All that is needed is the number of lines in the records that contain the word "using", stated without anything else.

Provided entries:
☆ ☆ ☆ ☆

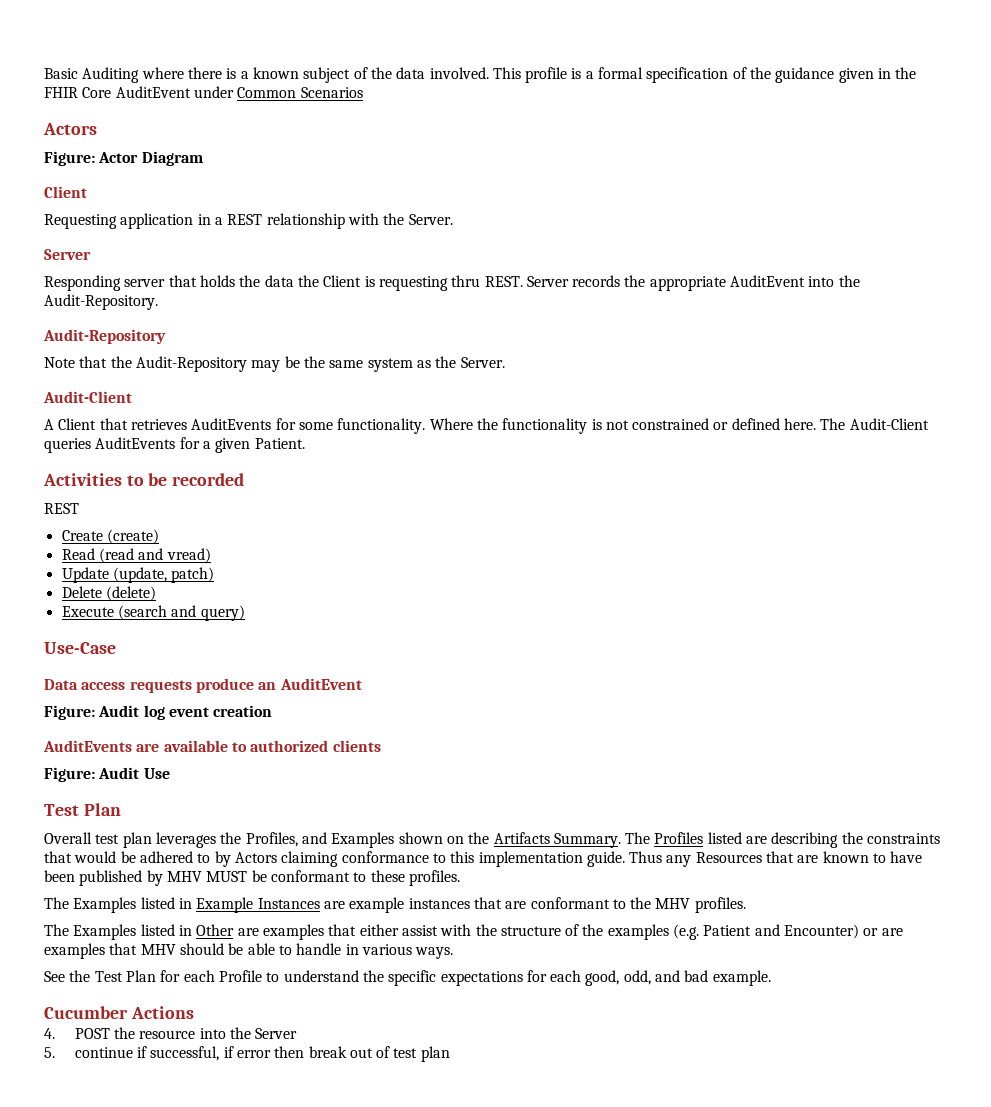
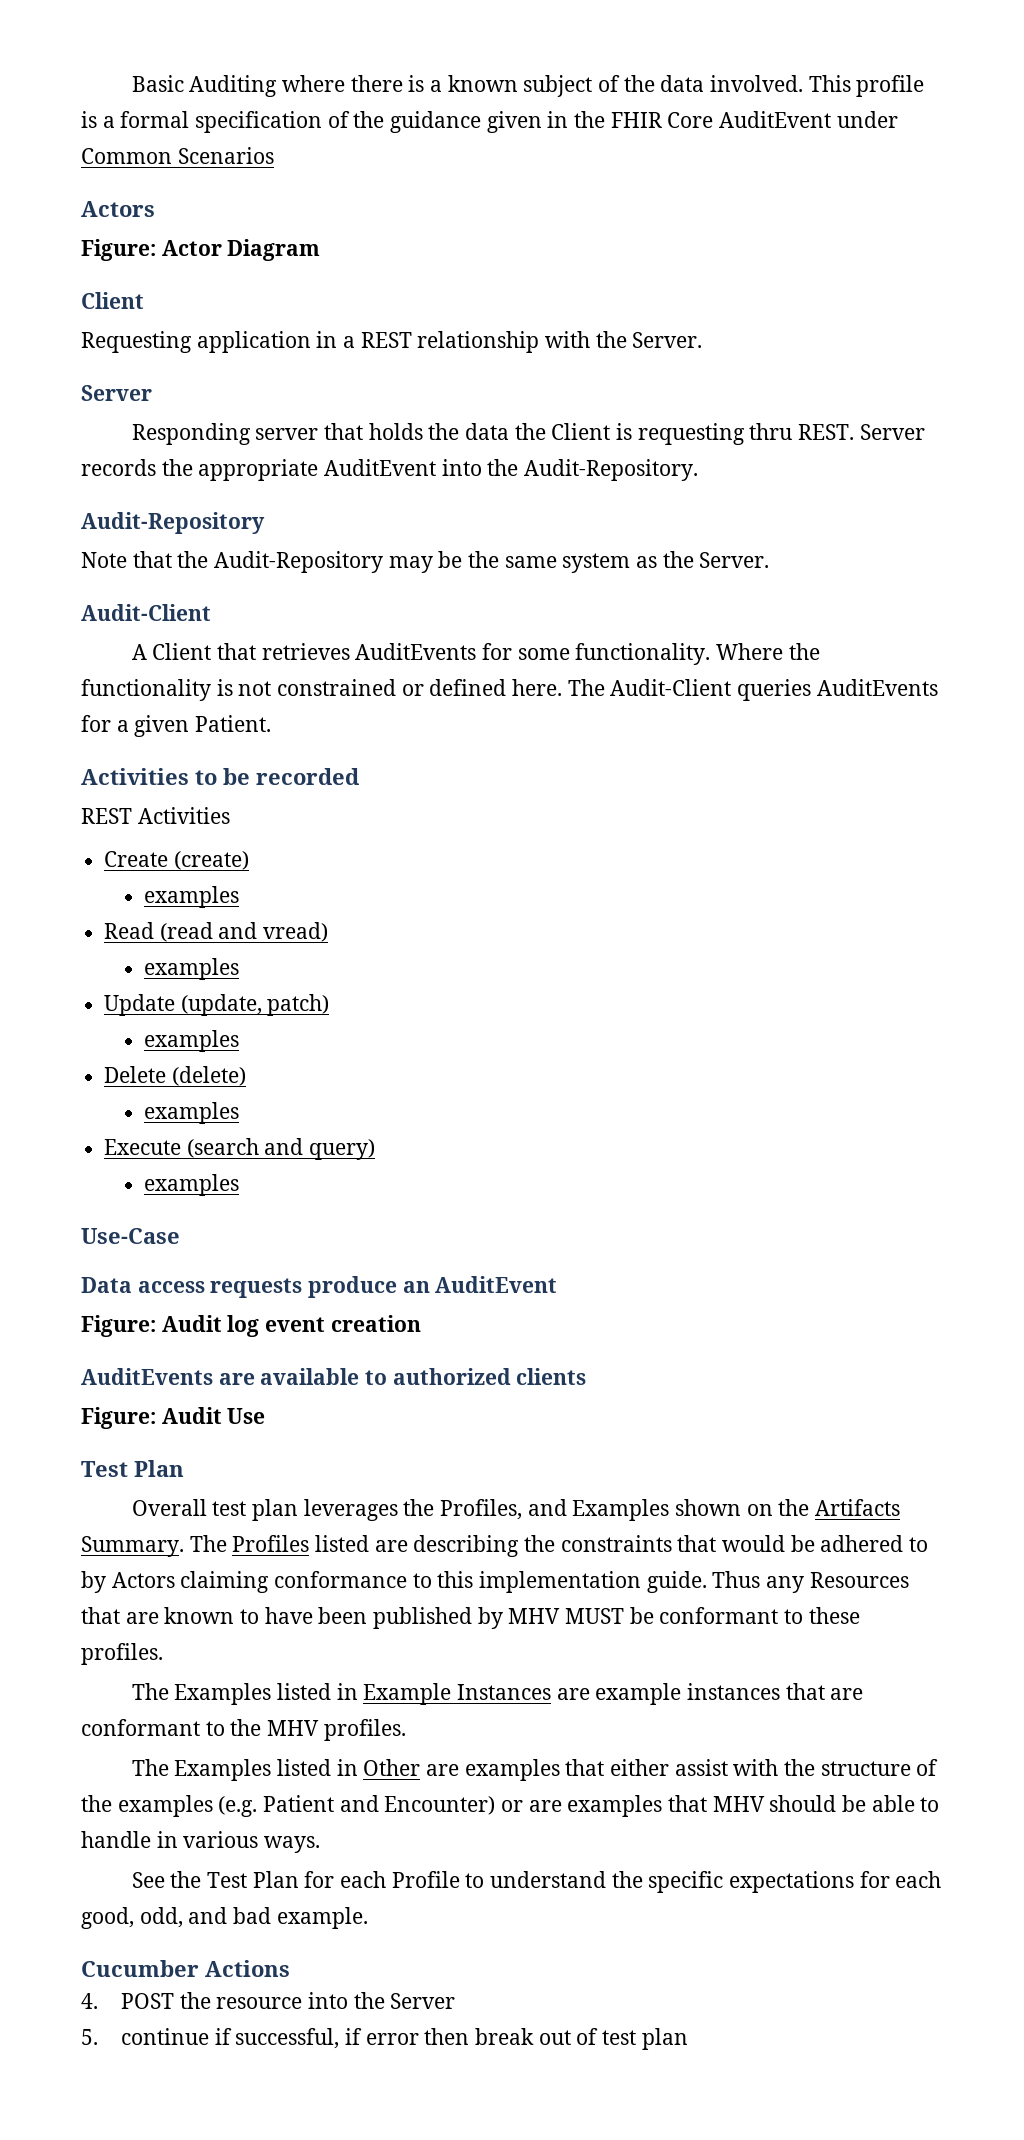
(79, 508) none -> [137,807,230,824] Activities
(159, 536) none -> [143,886,239,908] // examples
(211, 555) none -> [143,958,239,980] // examples
(215, 575) none -> [143,1030,239,1052] // examples
(156, 593) none -> [143,1102,239,1124] // examples
(245, 613) none -> [143,1174,239,1196] // examples

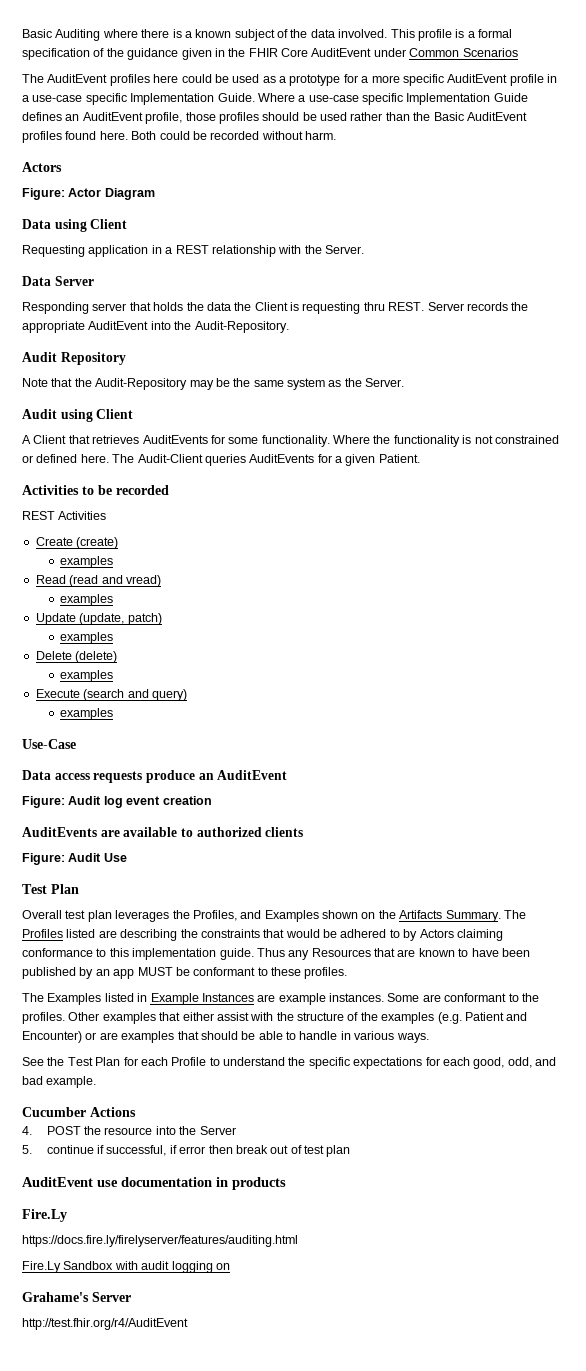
(274, 155) none -> [22,74,557,86] [22,93,528,105] [22,112,527,124] [22,131,336,143] // The AuditEvent profiles here could be used as a prototype for a more specific AuditEvent profile in a use-case specific Implementation Guide. Where a use-case specific Implementation Guide defines an AuditEvent profile, those profiles should be used rather than the Basic AuditEvent profiles found here. Both could be recorded without harm.
(321, 250) none -> [22,219,87,232] Data using
(703, 340) none -> [22,276,51,286] Data
[81,512,265,534] Audit-Repository -> [22,352,126,365] Audit Repository
[81,604,211,621] Audit-Client -> [22,409,134,422] Audit using Client
[508,1608,561,1624] MHV -> [95,969,135,979] an app
[687,1683,825,1700] instances that -> [329,993,420,1002] instances. Some
[267,1719,406,1741] [131,1759,460,1781] MHV profiles. // The Examples listed in Other are -> [22,1012,100,1024] profiles. Other
[712,1796,765,1812] MHV -> (199, 1035) none
(688, 2039) none -> [22,1177,286,1190] [22,1209,67,1222] [22,1235,298,1247] [22,1261,230,1273] [22,1292,131,1302] [22,1318,188,1330] // AuditEvent use documentation in products // Fire.Ly // https://docs.fire.ly/firelyserver/features/auditing.html // Fire.Ly Sandbox with audit logging on // Grahame's Server // http://test.fhir.org/r4/AuditEvent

☆ ☆ ☆ ☆

Answer to this problem: 2